O Atlético ainda pode ser seduzido pelo batido slogan “vem pra Caixa você também, vem!”. As conversas com o banco federal não terminaram quando o clube mineiro fechou patrocínio master com a MRV. Pode parecer estranho, mas a Caixa Econômica ainda vislumbra estampar a sua marca na área nobre da camisa preto e branca na temporada 2015.
 
O Galo finalizou acordo com a MRV por um ano e um valor que gira em torno de R$ 23 milhões. Mas, segundo o Hoje em Dia apurou com uma fonte ligada ao Atlético, o contrato com a empresa da construção civil é bastante flexível. Ou seja, se houver uma proposta maior, a parceira do Galo deixaria de ser a patrocinadora master e voltaria a ter destaque menor entre os patrocinadores.
 
O bom trânsito entre MRV e Atlético se deve ao fato de o presidente Rubens Menin ser atleticano e conselheiro do clube. Eles mantêm negócios desde 2004, sendo que a MRV já foi a principal parceira durante três temporadas.
 
Para acertar com a Caixa, o tempo é decisivo. Por se tratar de dinheiro público, o clube favorecido precisa apresentar certidão negativa, comprovando não ter pendências com a Receita. O processo demanda tempo devido à burocracia nas esferas municipais, estaduais e federais.
 
A Caixa está perto de ser a nova patrocinadora principal do rival Cruzeiro.
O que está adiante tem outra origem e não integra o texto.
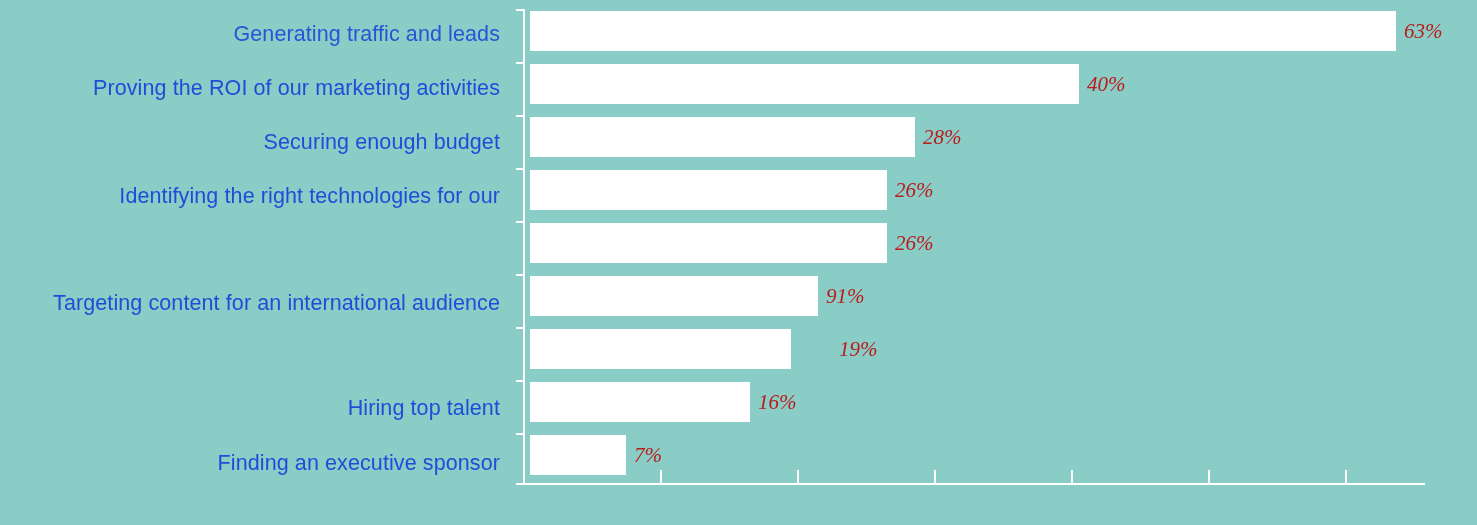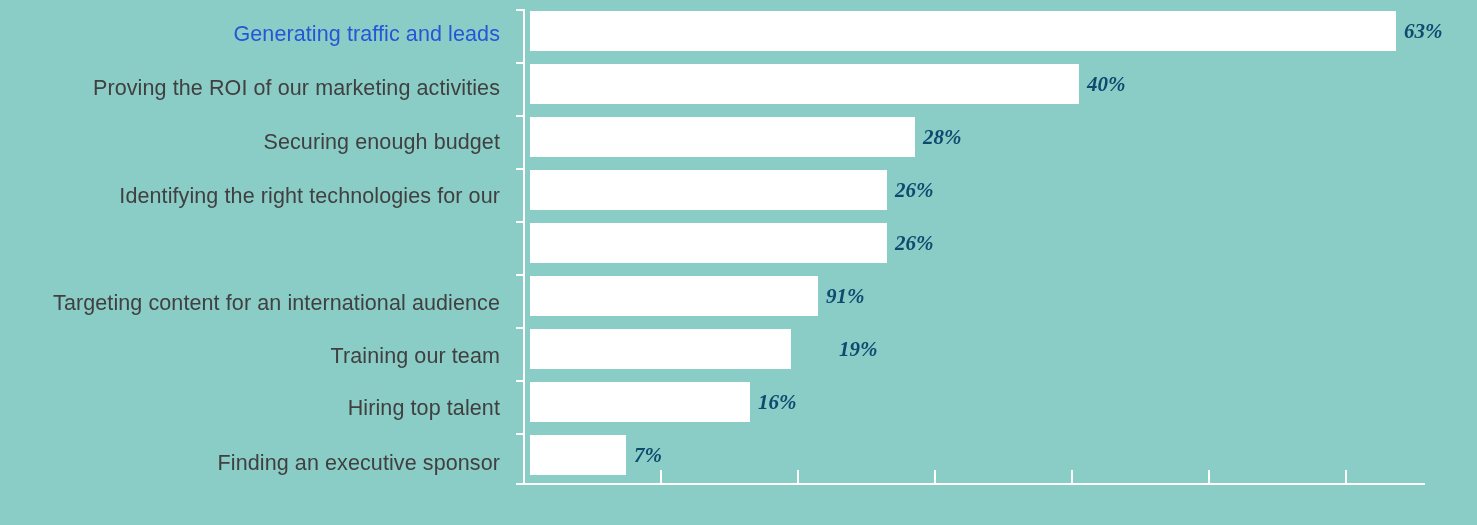"63%" .bar-value { color: #0c4a6e -> #b91c1c; font-weight: bold -> normal }
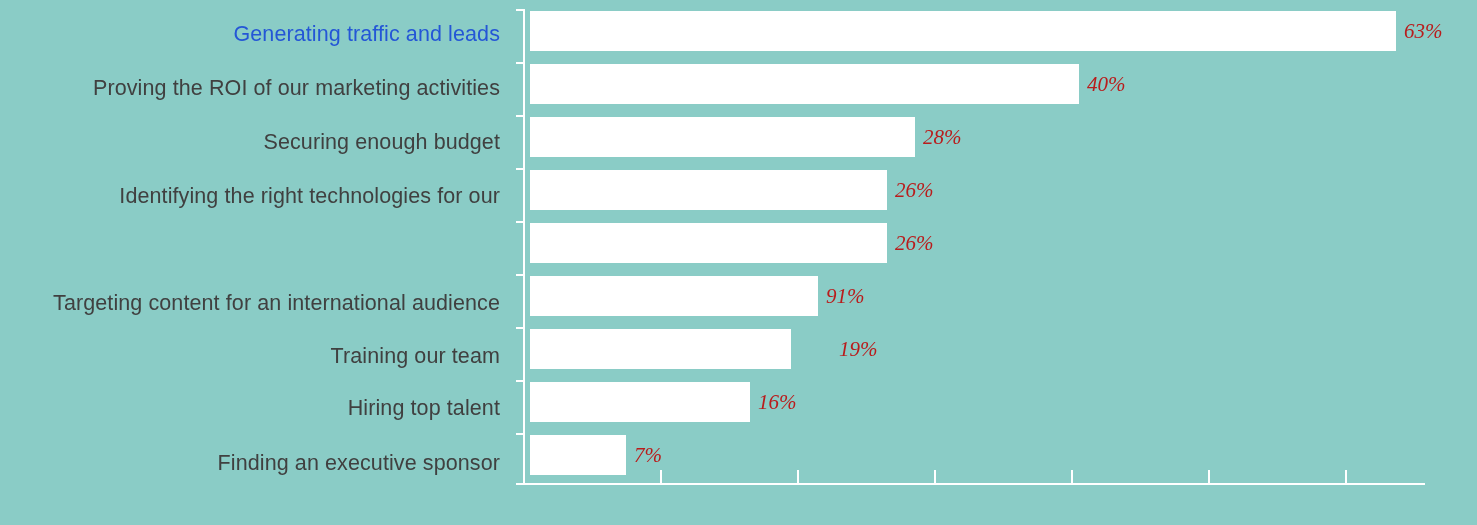"Proving the ROI of our" .cat-label { color: #404040 -> #1d4ed8 }
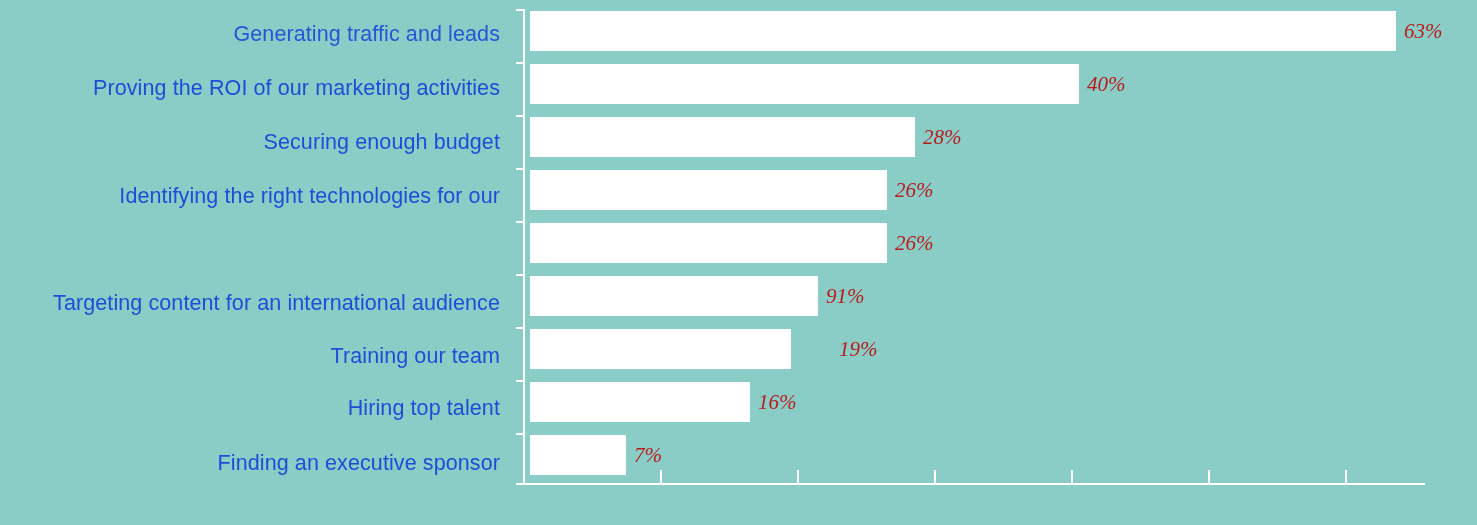"Training our team" div.cat-label { html: <div>Training our team</div> -> none }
Tanto Galo quanto Raposa sabiam que o BMG acabaria com os investimentos voltados para o futebol. Os dois clubes já ocuparam a região da clavícula e as mangas de suas camisas acertando contrato de dois anos com a Cemil e de um ano com a Vilma Alimentos . O acordo com a primeira é de R$ 2,4 milhões. Já os valores do segundo não foram divulgados.
 
Mais espera
 
O Atlético conseguiu refazer o acordo com a Fazenda Nacional e homologar, outra vez, a adesão ao Refis, para pagar sua dívida tributária e, com isso, desbloquear sua conta. São R$ 45 milhões congelados.
 
Desse montante, R$ 38 milhões amortizarão o próprio passivo, de R$ 190 milhões. Contudo, a liberação dos R$ 7 milhões restantes não é automática. A diretoria do Galo trabalha com a chance de esse valor ser usados no pagamento das 180 parcelas mensais da dívida.
 
Ingresso contra o Shakhtar custará R$ 70, adianta organização
 
Com 13 brasileiros no elenco, o Shakhtar Donetsk se prepara para fazer uma intertemporada no país em que mais encontra talentos para compor o time. A equipe ucraniana foi procurada pela Granada Eventos para acertar quatro amistosos. Depois, a empresa foi à caça de times brasileiros que podem alavancar a imagem do time europeu.
 
Para atingir esse objetivo, os ingressos dos jogos em janeiro contra Atlético, Cruzeiro, Flamengo e Internacional devem custar R$ 70, em média, e o preço mais baixo irá girar em torno de R$ 40. “Queremos fazer um grande evento no Brasil e, para isso, as torcidas desses quatro grandes times precisam abraçar a ideia. Ver e rever ídolos brasileiros por um preço em conta é a receita do sucesso que esperamos em janeiro”, explica Márcio Granada, presidente da empresa.
 
O Flamengo foi o primeiro clube procurado. Depois, Cruzeiro e Atlético começaram as negociações, ainda em agosto. Já o Inter foi a segunda opção no Rio Grande do Sul, uma vez que não houve acordo com o Grêmio. O Shakhtar desembarca no país no dia 9 e pretende esquentar os motores em terras tupiniquins antes de enfrentar o Bayern de Munique pelas oitavas de final da Liga dos Campeões da Europa.
 
SUB-20
 
A “pré-temporada” começará mais cedo para três jogadores dos gigantes mineiros. São eles o atacante Carlos e o volante Eduardo, do Galo, além do goleiro Georgemy, da Raposa.
 
Eles se apresentaram à Seleção Sub-20 para a disputa do Sul-Americano, entre 14 de janeiro e 7 de fevereiro, período no qual desfalcarão os clubes. (F.R.)